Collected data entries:
================================
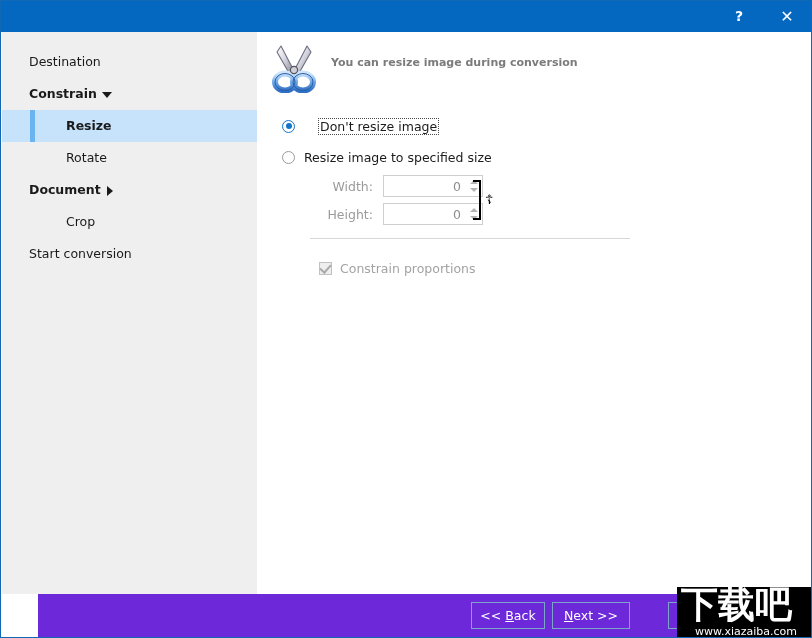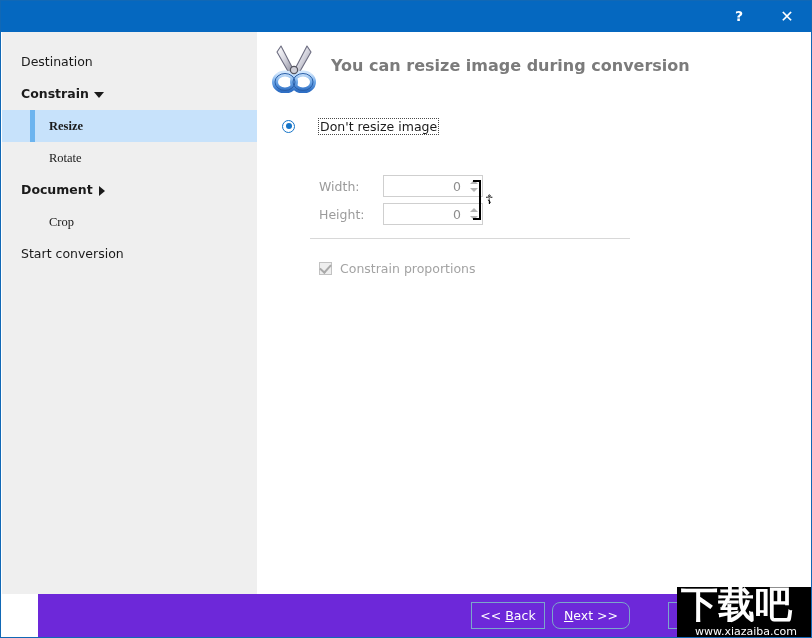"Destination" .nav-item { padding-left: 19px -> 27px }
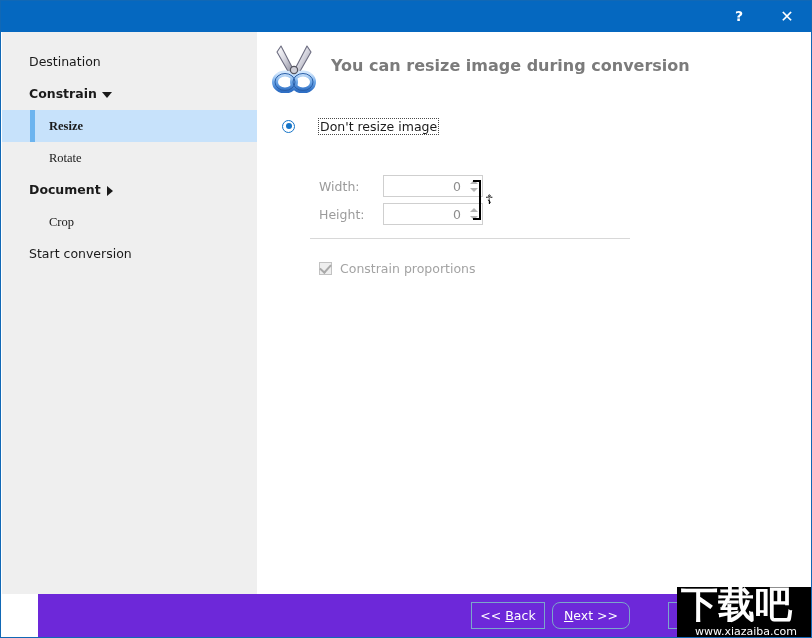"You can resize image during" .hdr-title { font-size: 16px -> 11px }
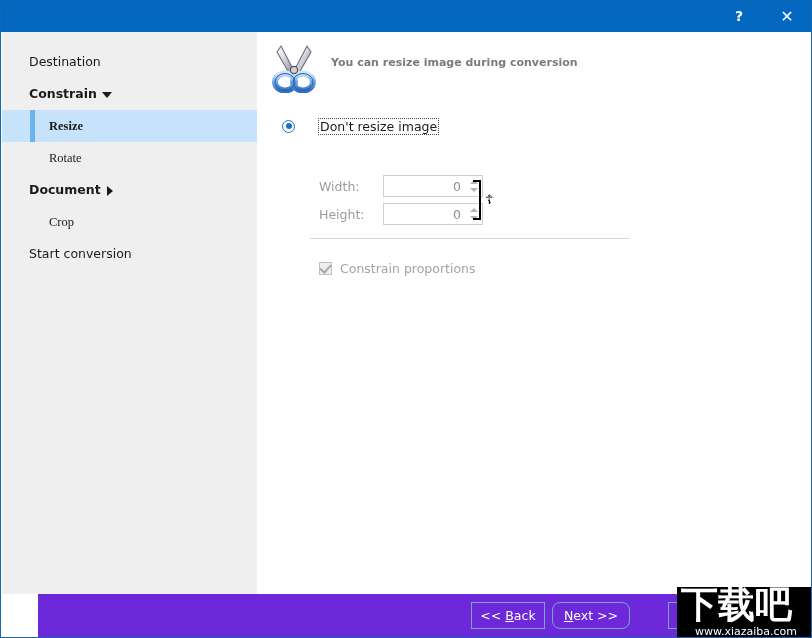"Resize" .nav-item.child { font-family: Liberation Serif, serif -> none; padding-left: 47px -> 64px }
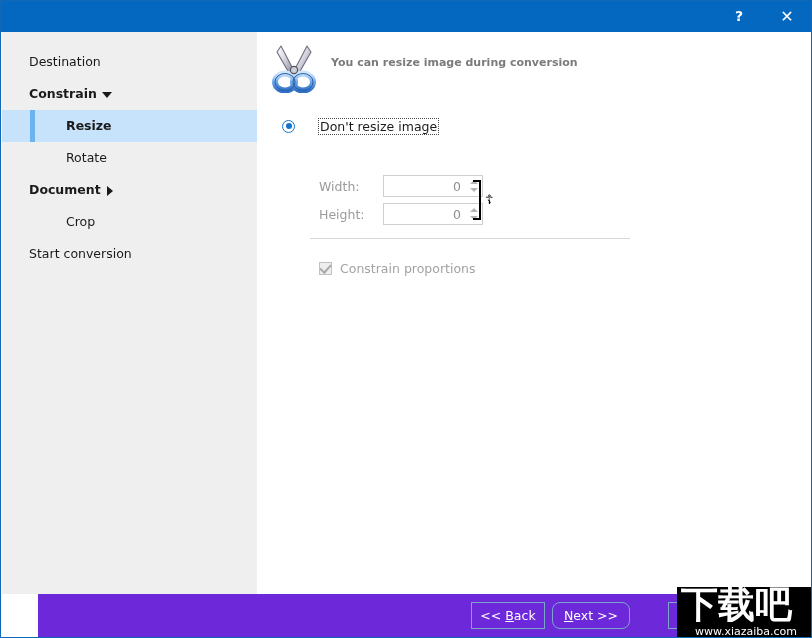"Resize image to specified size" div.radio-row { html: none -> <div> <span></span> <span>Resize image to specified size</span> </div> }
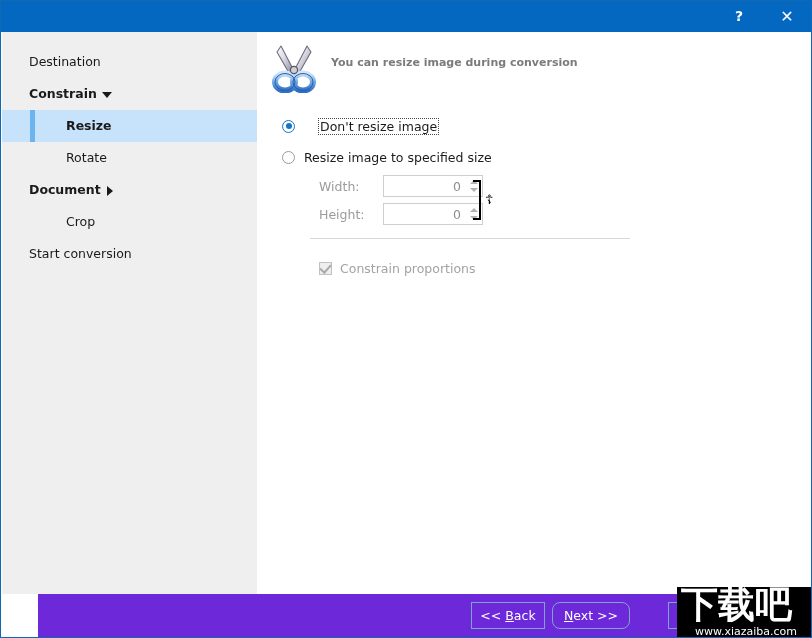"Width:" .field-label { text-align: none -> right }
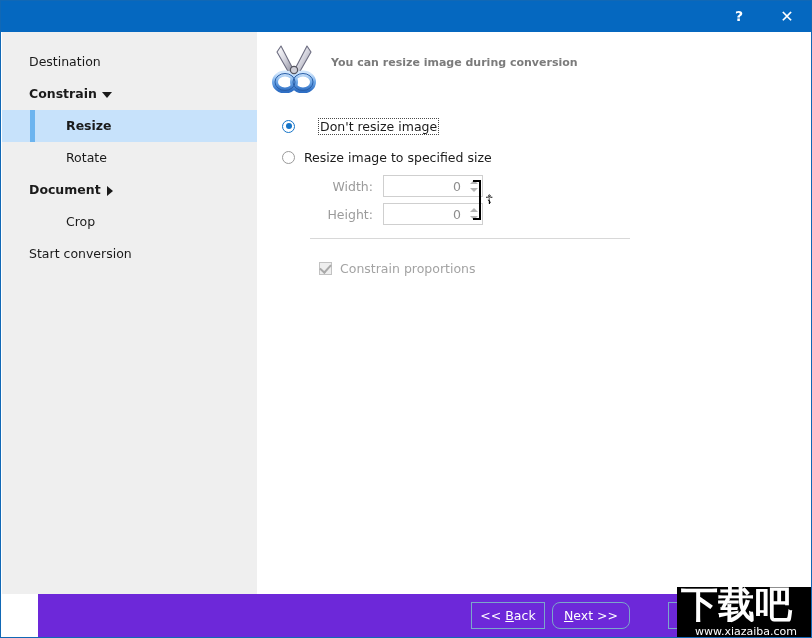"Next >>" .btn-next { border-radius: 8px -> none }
================================
Exercise brief: The reply should hold every line of the records unchanged and no pictures.

Exercise answer:
"Destination" .nav-item { padding-left: 19px -> 27px }
"You can resize image during" .hdr-title { font-size: 16px -> 11px }
"Resize" .nav-item.child { font-family: Liberation Serif, serif -> none; padding-left: 47px -> 64px }
"Resize image to specified size" div.radio-row { html: none -> <div> <span></span> <span>Resize image to specified size</span> </div> }
"Width:" .field-label { text-align: none -> right }
"Next >>" .btn-next { border-radius: 8px -> none }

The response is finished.